—Vous êtes triste?
»Et je lui dis:
—Ne parlez pas, je puis à peine vous comprendre; l'italien me fatigue à écouter et à prononcer.
—Oh! dit-elle, je sais encore parler autrement.
»Et elle parla tout à coup dans une langue que je n'avais pas encore entendue. C'étaient des syllabes sonores, gutturales, des gazouillements pleins de charme, une langue primitive sans doute; de l'hébreu, du syriaque, je ne sais. Elle sourit de mon étonnement, et s'en alla à sa commode, d'où elle tira des ornements de fausses pierres, colliers, bracelets, couronne; s'étant parée ainsi, elle revint à table, puis resta sérieuse fort longtemps. La vieille, en rentrant, poussa de grands éclats de rire et me dit, je crois, que c'était ainsi qu'on la voyait aux fêtes. En ce moment, l'enfant se réveilla et se prit à crier. Les deux femmes coururent à son berceau, et bientôt la jeune revint près de moi tenant fièrement dans ses bras le bambino soudainement apaisé.
»Elle lui parlait dans cette langue que j'avais admirée, elle l'occupait avec des agaceries pleines de grâce; et moi, peu accoutumé à l'effet des vins brûlés du Vésuve, je sentais tourner les objets devant mes yeux; cette femme, aux manières étranges, royalement parée, fière et capricieuse, m'apparaissait comme une de ces magiciennes de Thessalie à qui l'on donnait son âme pour un rêve. Oh! pourquoi n'ai-je pas craint de vous faire ce récit? C'est que vous savez bien que ce n'était aussi qu'un rêve, où seule vous avez régné!

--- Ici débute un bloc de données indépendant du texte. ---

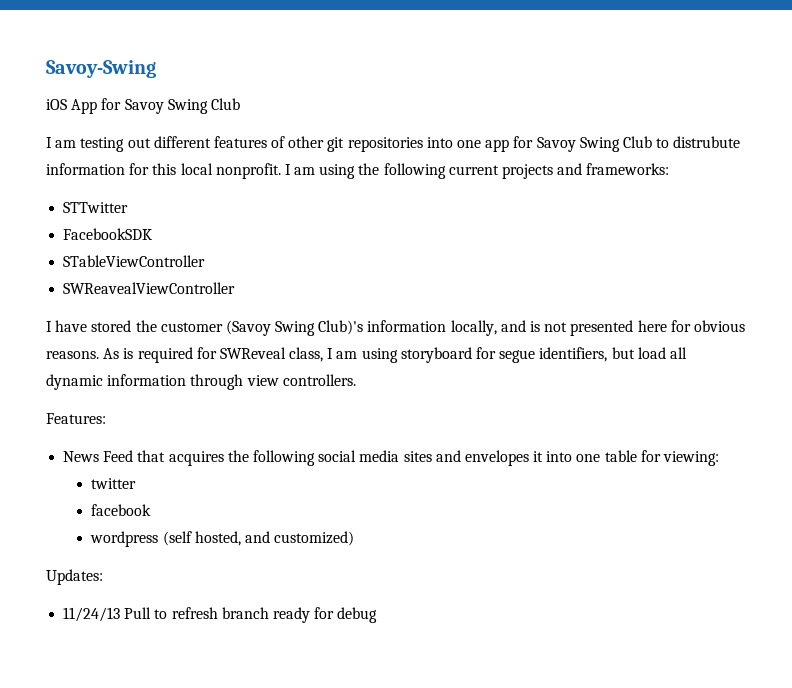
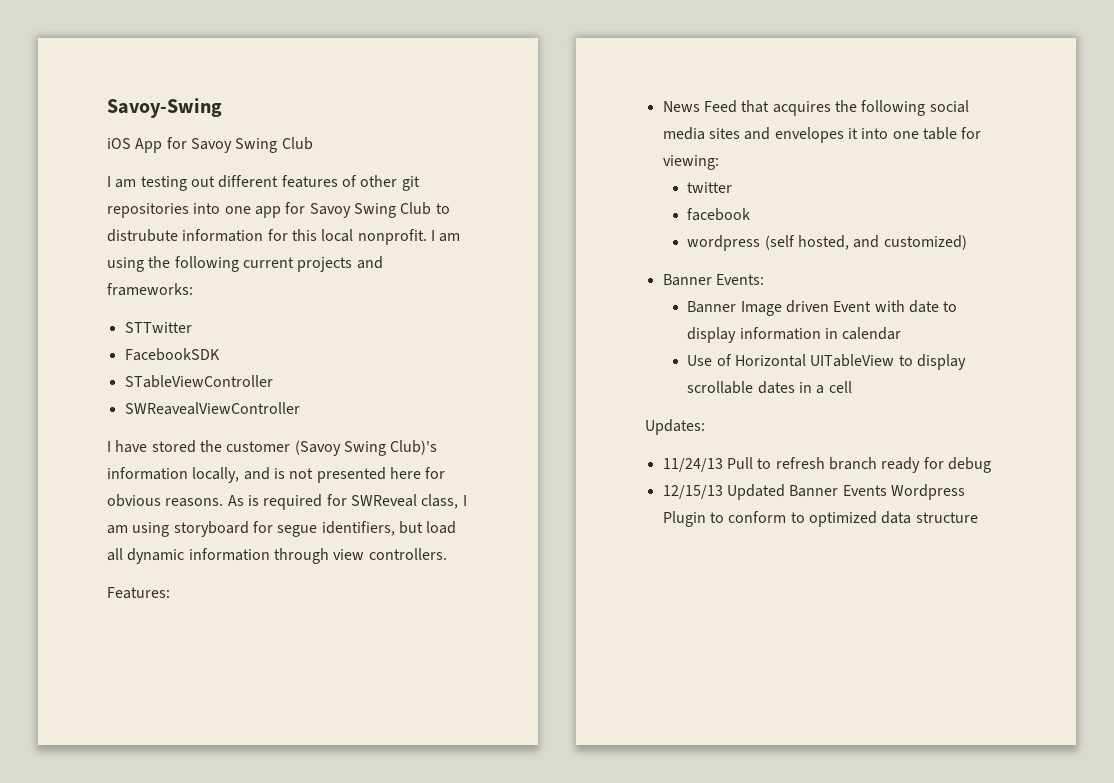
+ Banner Events:
+ Banner Image driven Event with date to display information in calendar
+ Use of Horizontal UITableView to display scrollable dates in a cell
+ 12/15/13 Updated Banner Events Wordpress Plugin to conform to optimized data structure

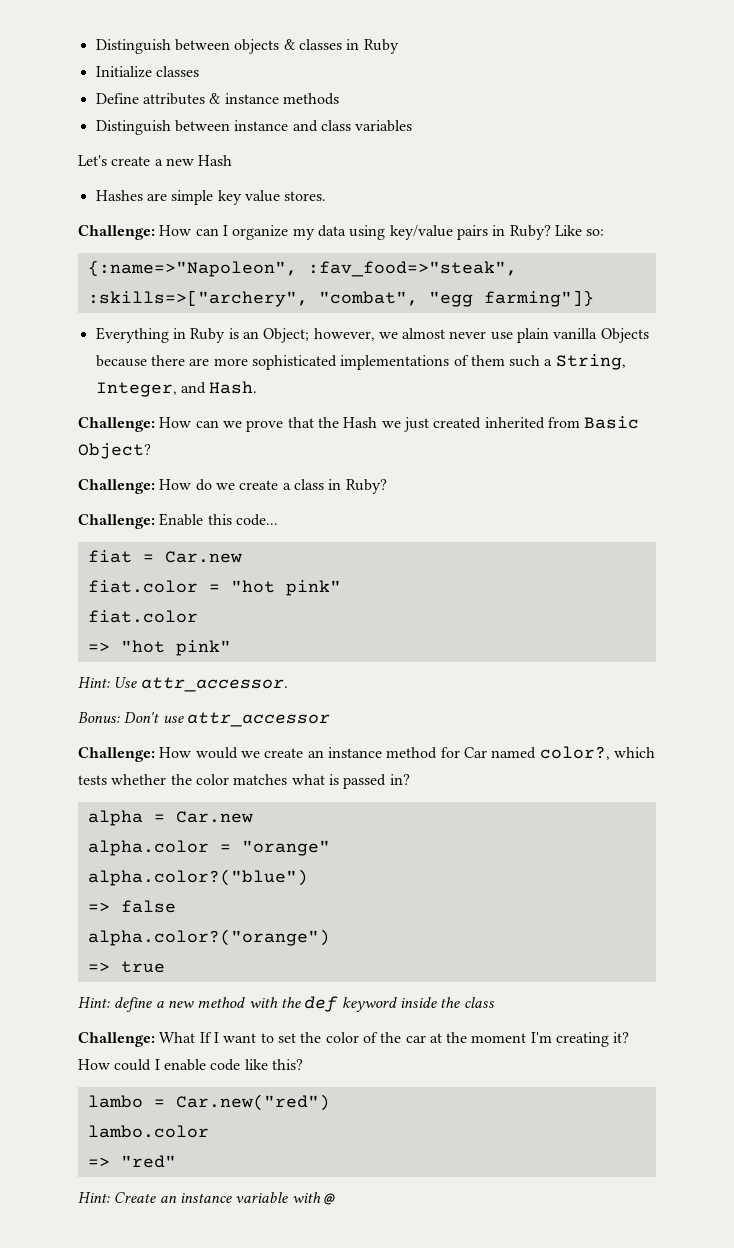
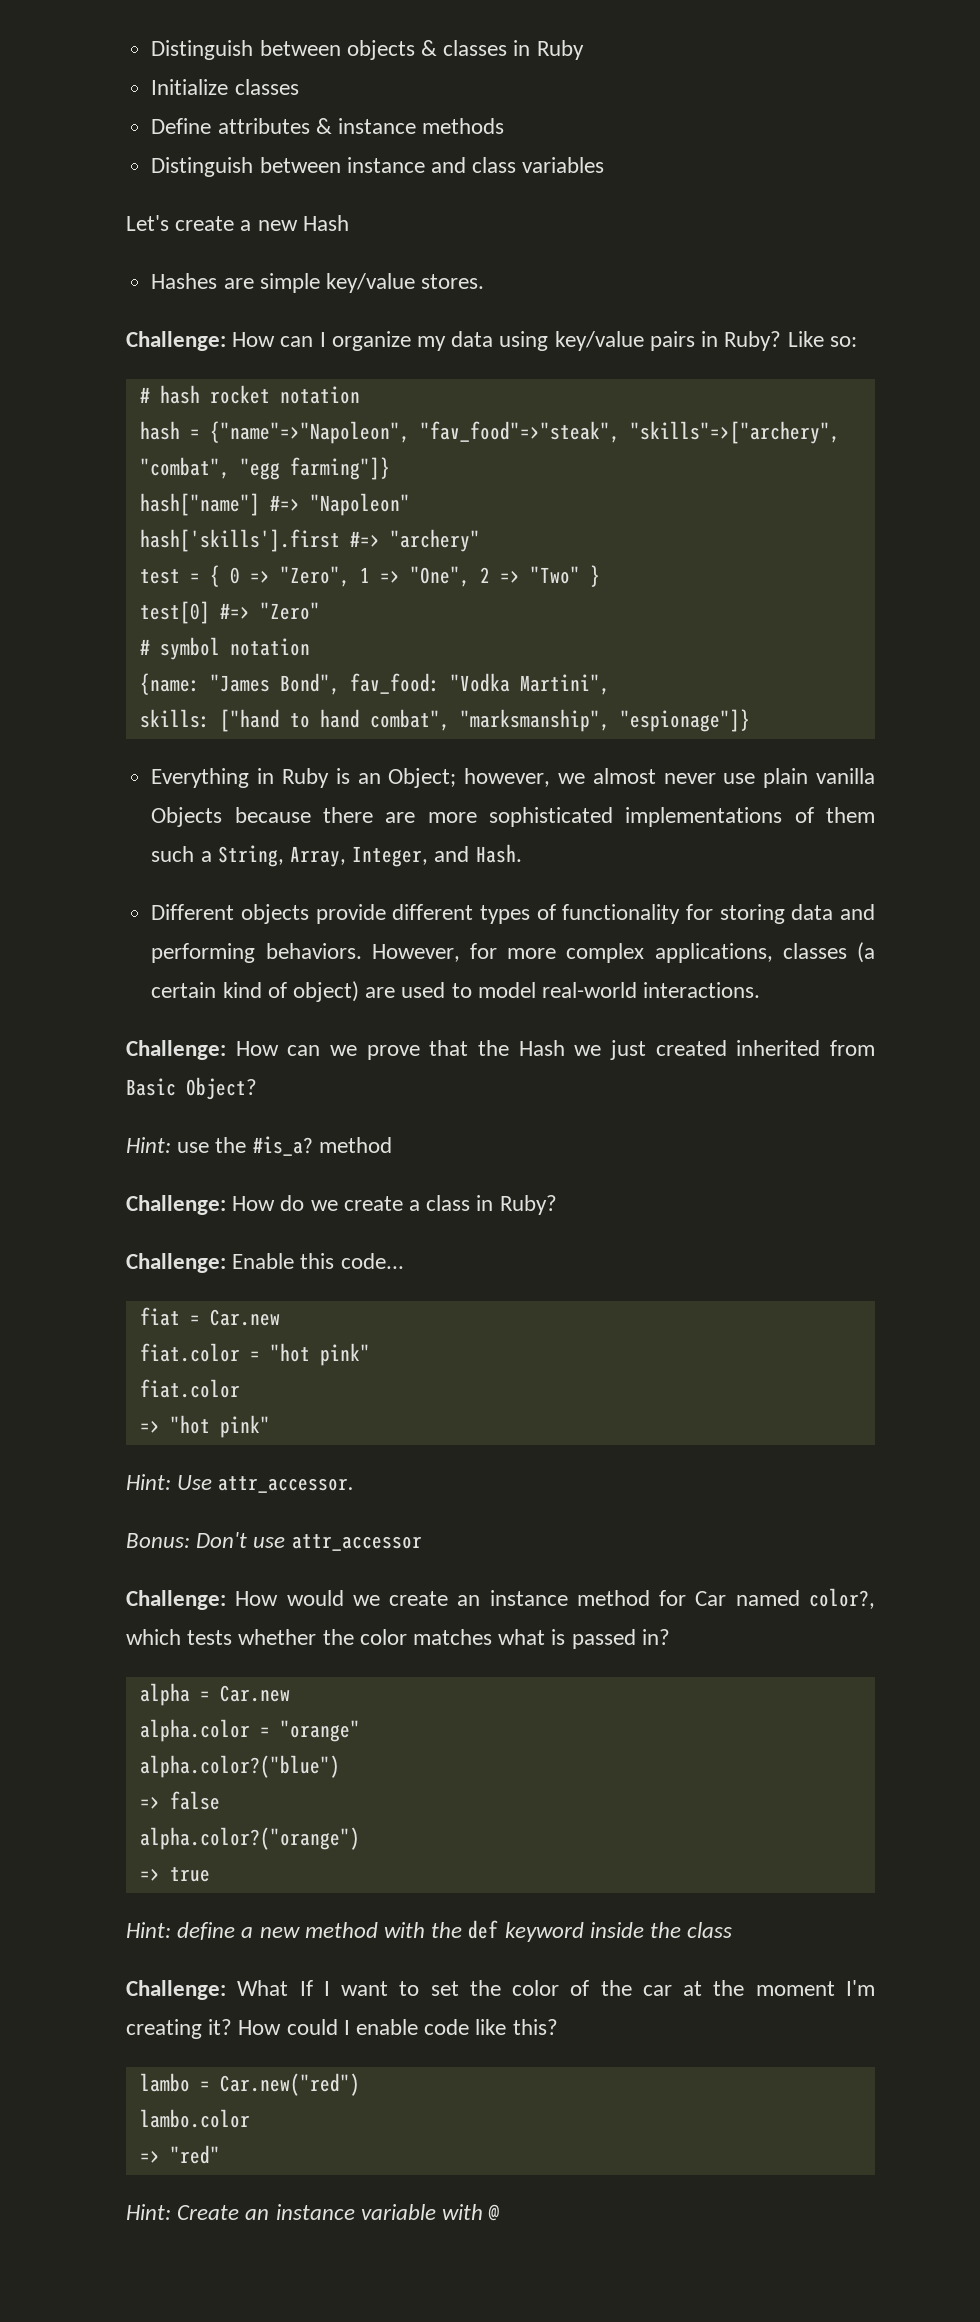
- Hashes are simple key value stores.
+ Hashes are simple key/value stores.
- {:name=>"Napoleon", :fav_food=>"steak", :skills=>["archery", "combat", "egg farming"]}
+ # hash rocket notation
+ hash = {"name"=>"Napoleon", "fav_food"=>"steak", "skills"=>["archery", "combat", "egg farming"]}
+ hash["name"] #=> "Napoleon"
+ hash['skills'].first #=> "archery"
+ test = { 0 => "Zero", 1 => "One", 2 => "Two" }
+ test[0] #=> "Zero"
+ # symbol notation
+ {name: "James Bond", fav_food: "Vodka Martini",
+ skills: ["hand to hand combat", "marksmanship", "espionage"]}
- Everything in Ruby is an Object; however, we almost never use plain vanilla Objects because there are more sophisticated implementations of them such a String, Integer, and Hash.
+ Everything in Ruby is an Object; however, we almost never use plain vanilla Objects because there are more sophisticated implementations of them such a String, Array, Integer, and Hash.
+ Different objects provide different types of functionality for storing data and performing behaviors. However, for more complex applications, classes (a certain kind of object) are used to model real-world interactions.
+ Hint: use the #is_a? method

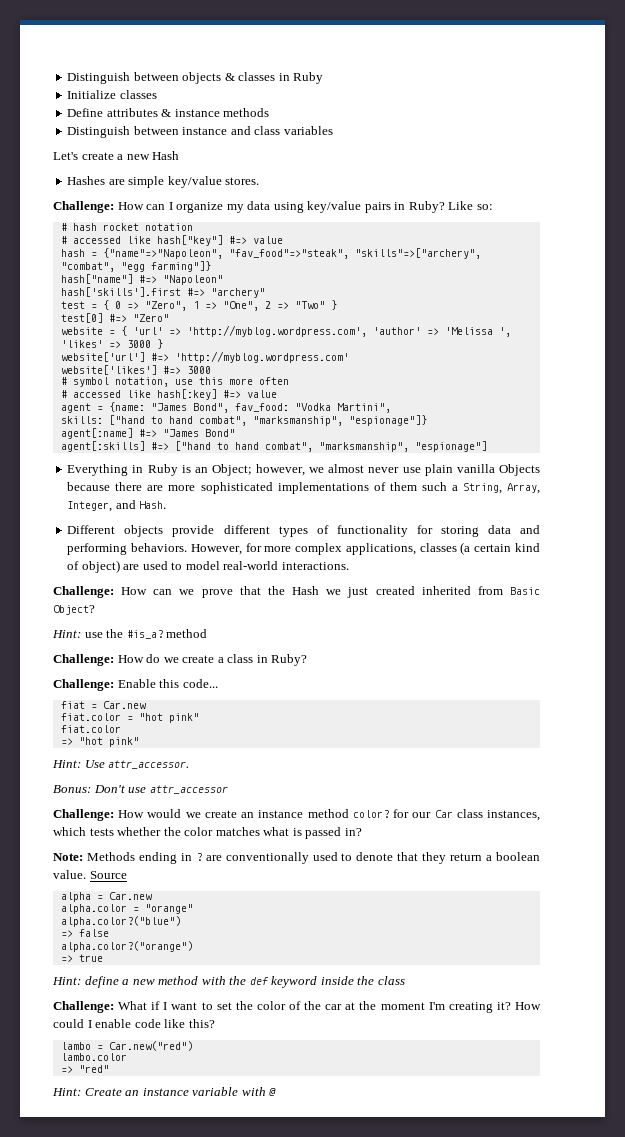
+ # accessed like hash["key"] #=> value
- # symbol notation
- {name: "James Bond", fav_food: "Vodka Martini",
+ website = { 'url' => 'http://myblog.wordpress.com', 'author' => 'Melissa ', 'likes' => 3000 }
+ website['url'] #=> 'http://myblog.wordpress.com'
+ website['likes'] #=> 3000
+ # symbol notation, use this more often
+ # accessed like hash[:key] #=> value
+ agent = {name: "James Bond", fav_food: "Vodka Martini",
+ agent[:name] #=> "James Bond"
+ agent[:skills] #=> ["hand to hand combat", "marksmanship", "espionage"]
- Challenge: How would we create an instance method for Car named color?, which tests whether the color matches what is passed in?
+ Challenge: How would we create an instance method color? for our Car class instances, which tests whether the color matches what is passed in?
+ Note: Methods ending in ? are conventionally used to denote that they return a boolean value. Source
- Challenge: What If I want to set the color of the car at the moment I'm creating it?
+ Challenge: What if I want to set the color of the car at the moment I'm creating it?

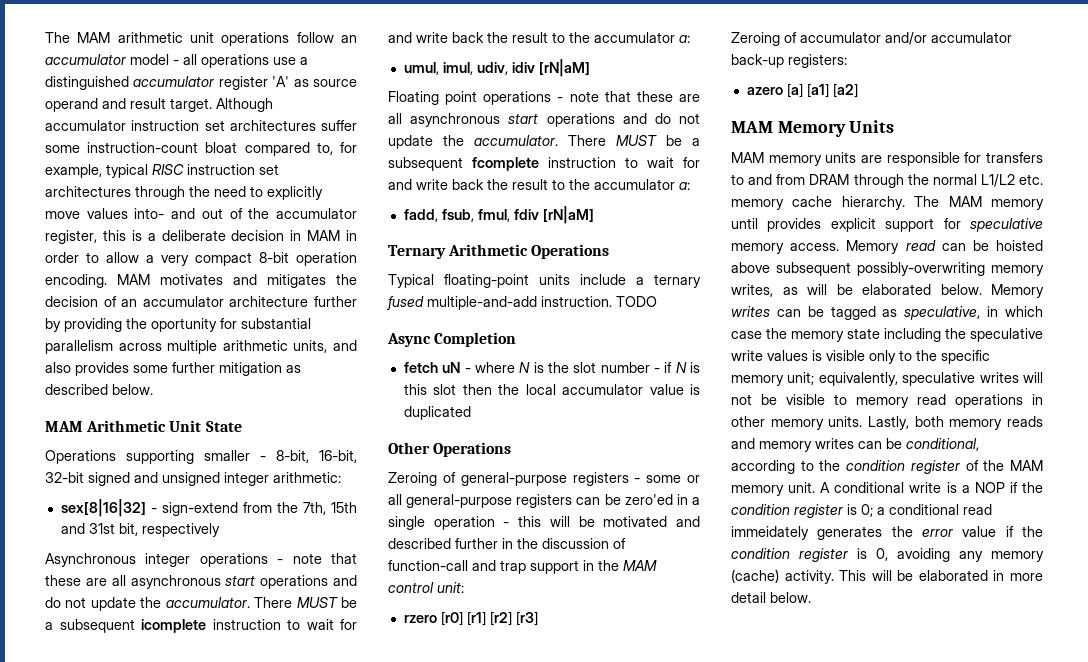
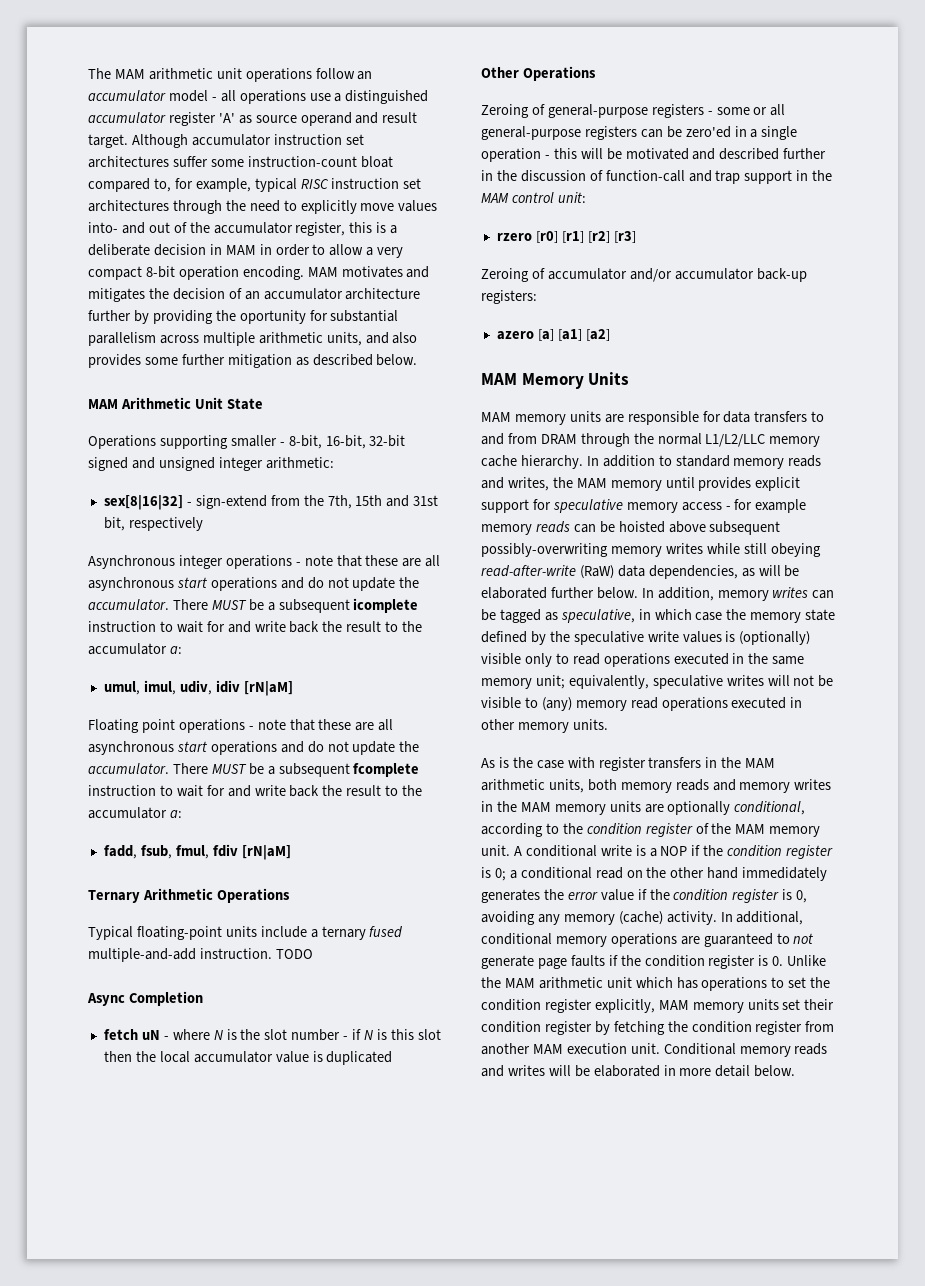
- MAM memory units are responsible for transfers to and from DRAM through the normal L1/L2 etc. memory cache hierarchy.
+ MAM memory units are responsible for data transfers to and from DRAM through the normal L1/L2/LLC memory cache hierarchy.
- The MAM memory until provides explicit support for speculative memory access. Memory read can be hoisted above subsequent possibly-overwriting memory writes, as will be elaborated below. Memory writes can be tagged as speculative, in which case the memory state including the speculative write values is visible only to the specific memory unit;
+ In addition to standard memory reads and writes, the MAM memory until provides explicit support for speculative memory access - for example memory reads can be hoisted above subsequent possibly-overwriting memory writes while still obeying read-after-write (RaW) data dependencies, as will be elaborated further below. In addition, memory writes can be tagged as speculative, in which case the memory state defined by the speculative write values is (optionally) visible only to read operations executed in the same memory unit;
- equivalently, speculative writes will not be visible to memory read operations in other memory units. Lastly, both memory reads and memory writes can be conditional, according to the condition register of the MAM memory unit.
+ equivalently, speculative writes will not be visible to (any) memory read operations executed in other memory units.
+ As is the case with register transfers in the MAM arithmetic units, both memory reads and memory writes in the MAM memory units are optionally conditional, according to the condition register of the MAM memory unit.
- A conditional write is a NOP if the condition register is 0; a conditional read immeidately generates the error value if the condition register is 0, avoiding any memory (cache) activity.
+ A conditional write is a NOP if the condition register is 0; a conditional read on the other hand immedidately generates the error value if the condition register is 0, avoiding any memory (cache) activity.
- This will be elaborated in more detail below.
+ In additional, conditional memory operations are guaranteed to not generate page faults if the condition register is 0. Unlike the MAM arithmetic unit which has operations to set the condition register explicitly, MAM memory units set their condition register by fetching the condition register from another MAM execution unit. Conditional memory reads and writes will be elaborated in more detail below.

»Je m'arrachai à ce fantôme qui me séduisait et m'effrayait à la fois; j'errai dans la ville déserte jusqu'au son des premières cloches; puis, sentant le matin, je pris par les petites rues derrière Chiaïa, et je me mis à gravir le Pausilippe au-dessus de la grotte. Arrivé tout en haut, je me promenais en regardant la mer déjà bleue, la ville où l'on n'entendait encore que les bruits du matin, et les lies de la baie, où le soleil commençait à dorer le haut des villas. Je n'étais pas attristé le moins du monde; je marchais à grands pas, je me roulais dans l'herbe humide; mais dans mon cœur il y avait l'idée de la mort.
»O dieux! je ne sais quelle profonde tristesse habitait mon âme, mais ce n'était autre chose que la pensée cruelle que je n'étais pas aimé. J'avais vu comme le fantôme du bonheur, j'avais usé de tous les dons de Dieu, j'étais sous le plus beau ciel du monde, en présence de la nature la plus parfaite, du spectacle le plus immense qu'il soit donné aux hommes de voir, mais à quatre cents lieues de la seule femme qui existât pour moi, et qui ignorait jusqu'à mon existence. N'être pas aimé et n'avoir pas l'espoir de l'être jamais! C'est alors que je fus tenté d'aller demander compte à Dieu de ma singulière existence. Il n'y avait qu'un pas à faire: à l'endroit où j'étais, la montagne était coupée comme une falaise, la mer grondait au bas, bleue et pure; ce n'était plus qu'un moment à souffrir. Oh! l'étourdissement de cette pensée fut terrible. Deux fois je me suis élancé, et je ne sais quel pouvoir me rejeta vivant sur la terre, que j'embrassai. Non, mon Dieu! vous ne m'avez pas créé pour mon éternelle souffrance. Je ne veux pas vous outrager par ma mort; mais donnez-moi surtout la résolution, qui fait que les uns arrivent au trône, les autres à la gloire, les autres à l'amour!»